Nationalgeographic.co.id—Sudah lebih dari delapan miliar manusia di muka Bumi dan angkanya terus bertambah di saat Anda membaca artikel ini sebelum tahun 2050. Bertambah jumlah populasinya, artinya tantangan masalah lingkungan serius.
Pasalnya, manusia sebagai yang paling aktif dalam mengubah alam, juga mengeksploitasinya sejak peradabannya berevolusi. Tengoklah pada hutan yang terus menipis. Lahannya beralih menjadi lahan perkebunan untuk kebutuhan pangan manusia seperti sawit dan persawahan.
Hal itu telah lama dipikirkan oleh ekonom Inggris Thomas Malthus dalam esainya, "kekuatan populasi manusia jauh lebih besar daripada kekuatan di bumi untuk menghasilkan penghidupan bagi manusia".
Di tengah gencarnya eksploitasi, sebagian kalangan masyarakat dunia mencari dan menggencarkan usaha untuk menyeimbangkan kekuatan alam dan manusia. Keseimbangan lingkungan penting agar kekacauan yang membahayakan bagi manusia sendiri bisa terjadi.
"Kita, manusia, harus berhenti (merusak) dan memberi waktu bagi alam untuk sembuh kembali," kata Editor In Chief National Geographic Indonesia Didi Kaspi Kasmi dalam diskusi film Semes7a yang diadakan oleh Saya Pilih Bumi dan Waste Less Film Festival 2023 di Jakarta pada Senin, 5 Juni 2023.

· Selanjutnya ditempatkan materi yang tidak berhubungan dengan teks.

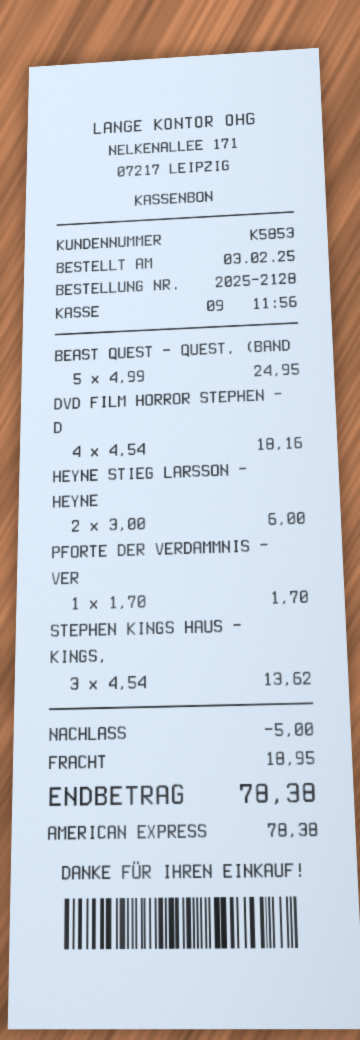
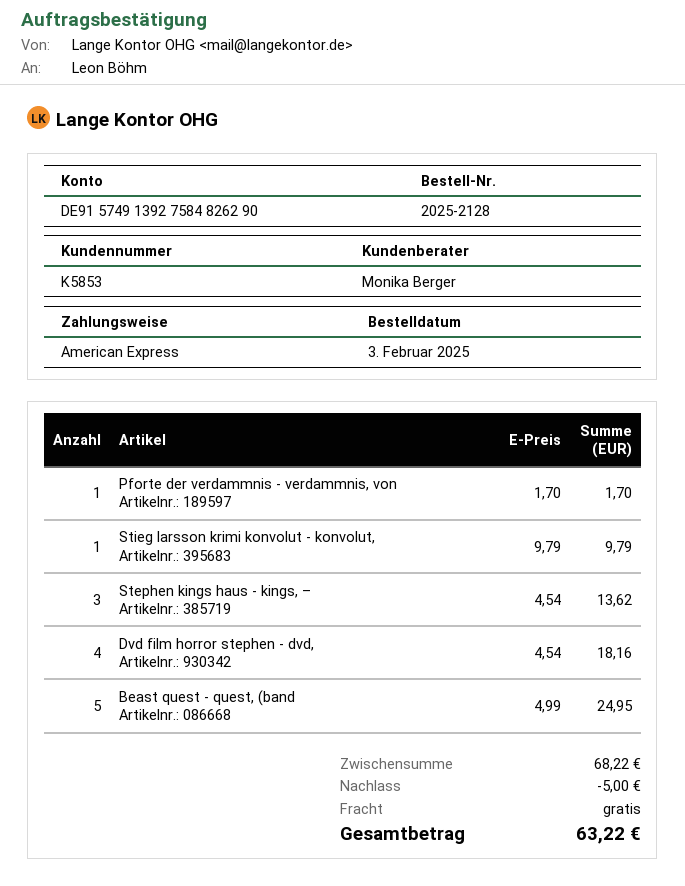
HEYNE STIEG LARSSON - HEYNE: 2 x 3.00 = 6.00 -> none
Stieg larsson krimi konvolut - konvolut,: none -> 1 x 9.79 = 9.79
shipping: 18.95 -> 0.00
total: 78.38 -> 63.22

"Kalau tidak, alam yang nanti secara sendirinya bakal menghentikan secara paksa untuk bisa sembuh seperti pandemi," lanjutnya.
Film Semes7a adalah dokumenter yang diproduseri Amanda Marahimin dan Nicholas Saputra, tayang perdana pada 2018. Berkisah usaha pelestarian lingkungan dari berbagai kalangan mulai dari kalangan adat yang menjaga hutan, rohaniawan, pelestarian ekosistem laut, pegiat energi terbarukan di perkampungan, hingga ruang hijau perkotaan.
Menurut Didi, film ini sebagai pengingat bahwa sebenarnya isu lingkungan bukan pembicaraan segelintir pihak. Garda terdepan pelestarian alam berada pada kalangan adat dan masyarakat di daerah yang justru kurang memahami aturan undang-undang tentang konservasi. Tradisi dan keyakinan yang dimiliki, membuat mereka memahami secara sendirinya untuk menyeimbangkan alam.
"Di halaman kita, National Geographic Indonesia, berkait dengan perjumpaan dengan masyarakat-masyarakat adat, ini justru memperkaya perspektif keindonesiaan kita," ujar Mahandis Yoanata Thamrin, Managing Editor National Geographic Indonesia.
"Sebenarnya leluhur-leluhur kita dulu itu sudah punya cara mengakrabi alam—mengakrabi semesta, sehingga kehidupan mereka tetap harmoni dan cara seperti itu kampanye menjadi kerinduan (terhadap mendekati alam) untuk kita sekarang ini," lanjutnya.
Pasalnya, kalangan adat secara turun temurun telah membangun tatanannya dengan mendekatkan diri kepada alam.
Hal itu tertuang bagaimana kalangan masyarakat adat di Dusun Sungai Utik, Kalimantan Barat, mengatur kawasan lahan seperti hutan adat (hutan lindung), hutan pemanfaatan, dan kawasan penduduk. Mereka menerapkan aturan bahwa setiap masyarakat adatnya tidak boleh sembarangan menebang kayu.